Biography
Biography: Chung J D
Abstract
The need to characterize glycosylated biologics in terms of the compositions and specific potencies of their underlying molecular species was recognized nearly 30 years ago when the first biologics entered clinics. However, little progress in improving the characterization of glycosylated biologics has been made. It continues to be widely presumed that manufactured heterogeneous biologics can be adequately characterized by qualitative descriptions of product quality and sample average measurements of biological activity. When quantitative activity-composition studies are performed, empirical or black box methods are used, often leading to more questions than answers.
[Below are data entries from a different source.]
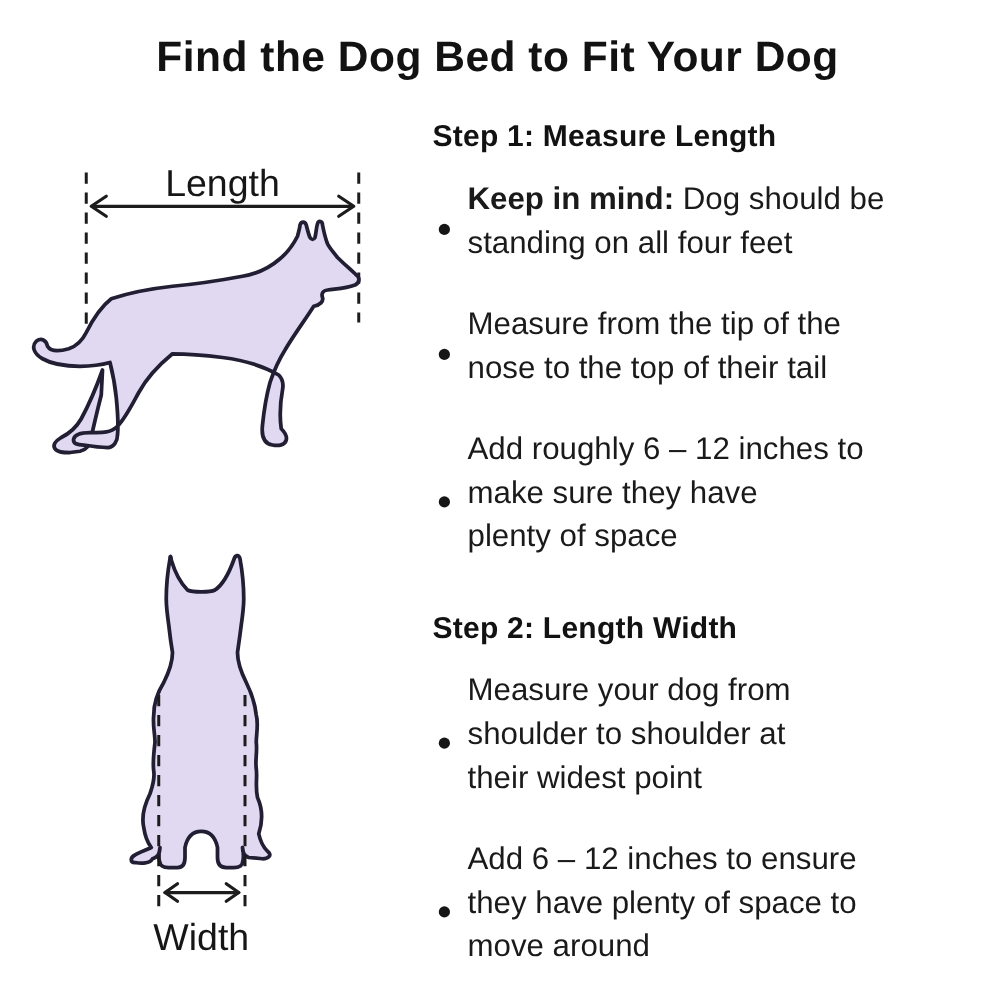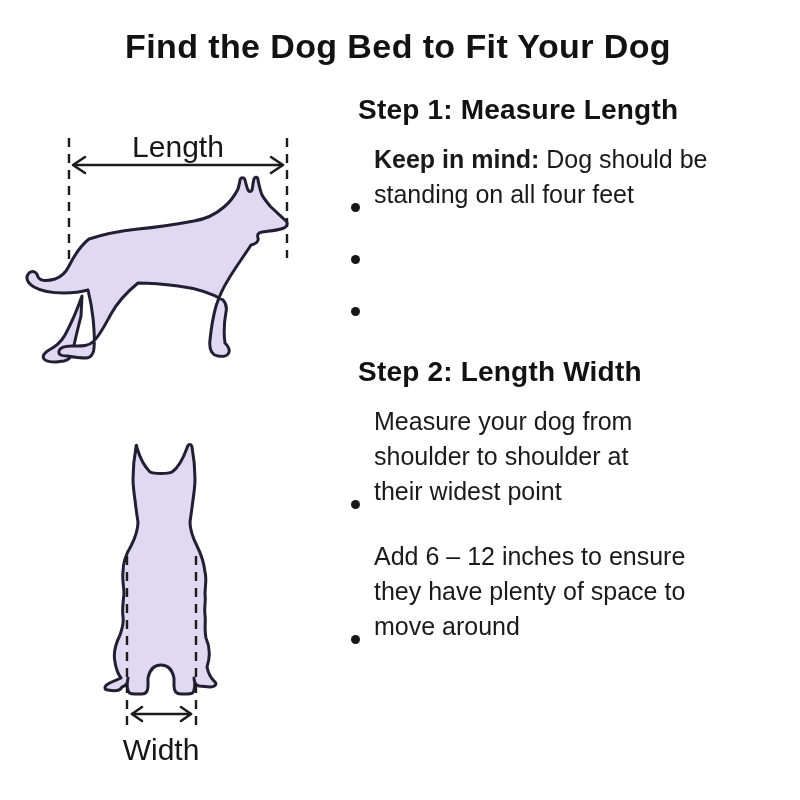--- a/index.html
+++ b/index.html
@@ -39,10 +39,10 @@
     width: 446px;
   }
   .instructions h2 {
-    font-size: 28px;
+    font-size: 24px;
     line-height: 36px;
     font-weight: 700;
-    margin: 0 0 14px 12px;
+    margin: 0 0 14px 0;
     letter-spacing: 0.2px;
     color: #121212;
   }

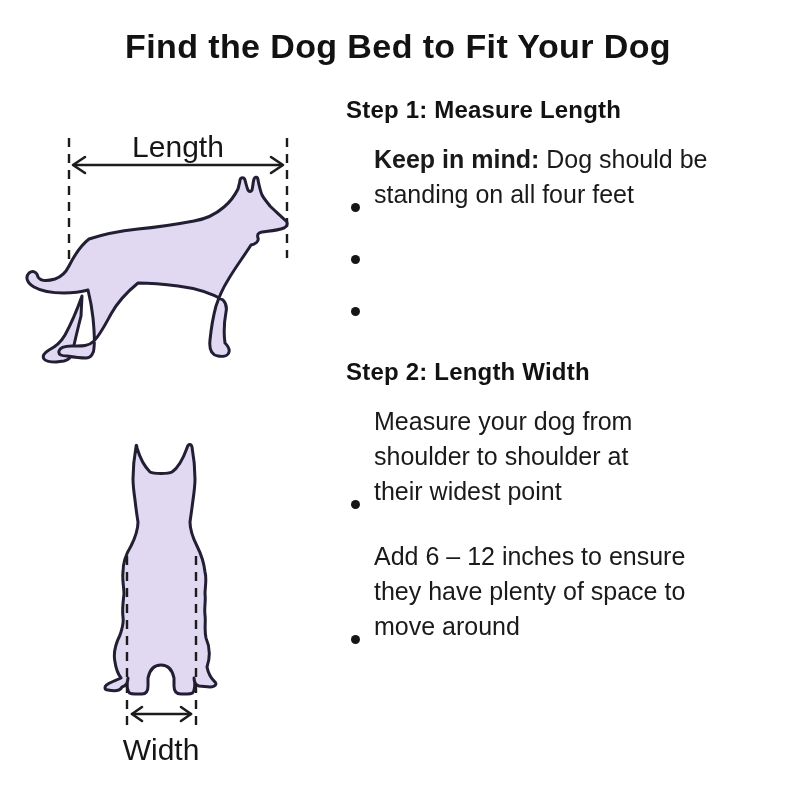--- a/index.html
+++ b/index.html
@@ -49,7 +49,7 @@
   .instructions h2.step2 { margin-top: 38px; }
   .bullet {
     display: flex;
-    align-items: flex-end;
+    align-items: center;
     margin-bottom: 30px;
   }
   .bullet:last-child { margin-bottom: 16px; }

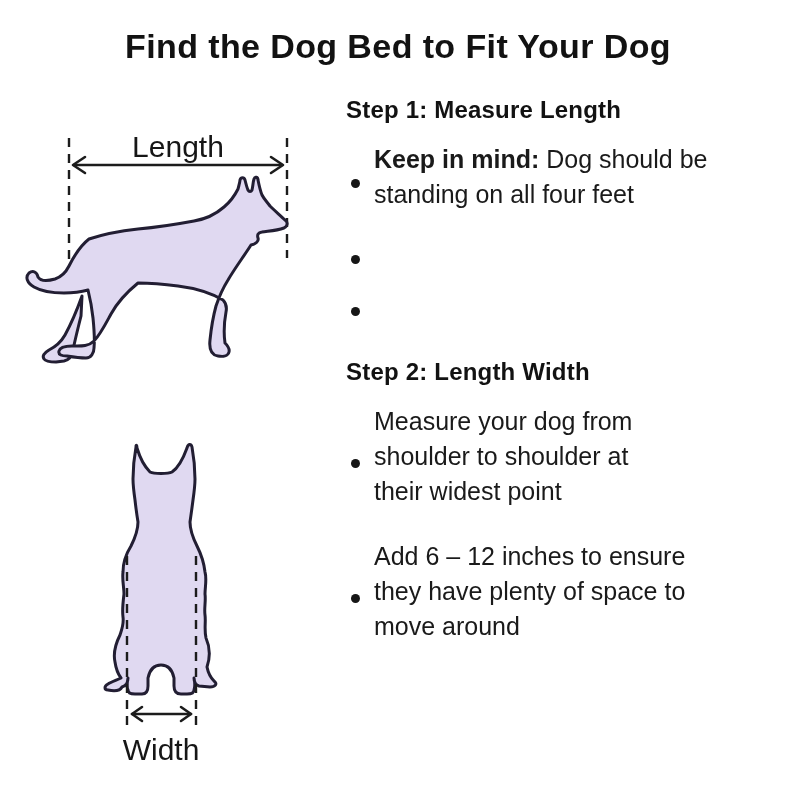--- a/index.html
+++ b/index.html
@@ -206,6 +206,8 @@
 
     <div class="bullet">
       <span class="dot"></span>
+      <p>Measure from the tip of the
+nose to the top of their tail</p>
     </div>
 
     <div class="bullet">

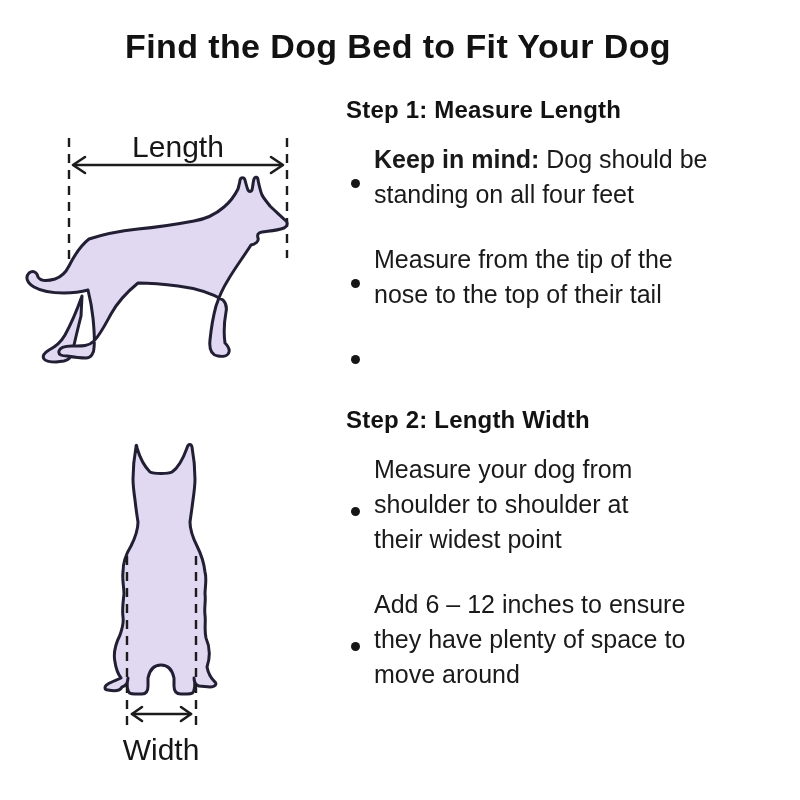--- a/index.html
+++ b/index.html
@@ -212,6 +212,9 @@
 
     <div class="bullet">
       <span class="dot"></span>
+      <p>Add roughly 6 – 12 inches to
+make sure they have
+plenty of space</p>
     </div>
 
     <h2 class="step2">Step 2: Length Width</h2>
Recently Zhan and Chung reported on a molecular mechanistic mathematical framework that was based on classical ligand-receptor biochemistry and was developed specifically to analyze the effects that different afucosylated IgG1 forms have on Fc-Fc gamma RIIIa binding activity. Using data published in the public domain by the Roche organization, they were able to extract valuable biochemical property information embedded in the data, thus dissecting the contributions of concentration and biochemical property differences between the different IgG1 forms to sample average activity. Such information and methods had hitherto evaded the drug development community. Their study demonstrates that computational methods provide access to important product characterization information embedded in readily generated data and thus expands the totality of evidence associated with heterogeneous IgG1s. Since the methods of Zhan and Chung are directly applicable to characterizing a variety of currently-marketed, follow-on and newly-approved IgG1s, the use of mathematical methods based on established mechanisms in ligand-receptor biochemistry should be of interest to all parties engaged in biologics research.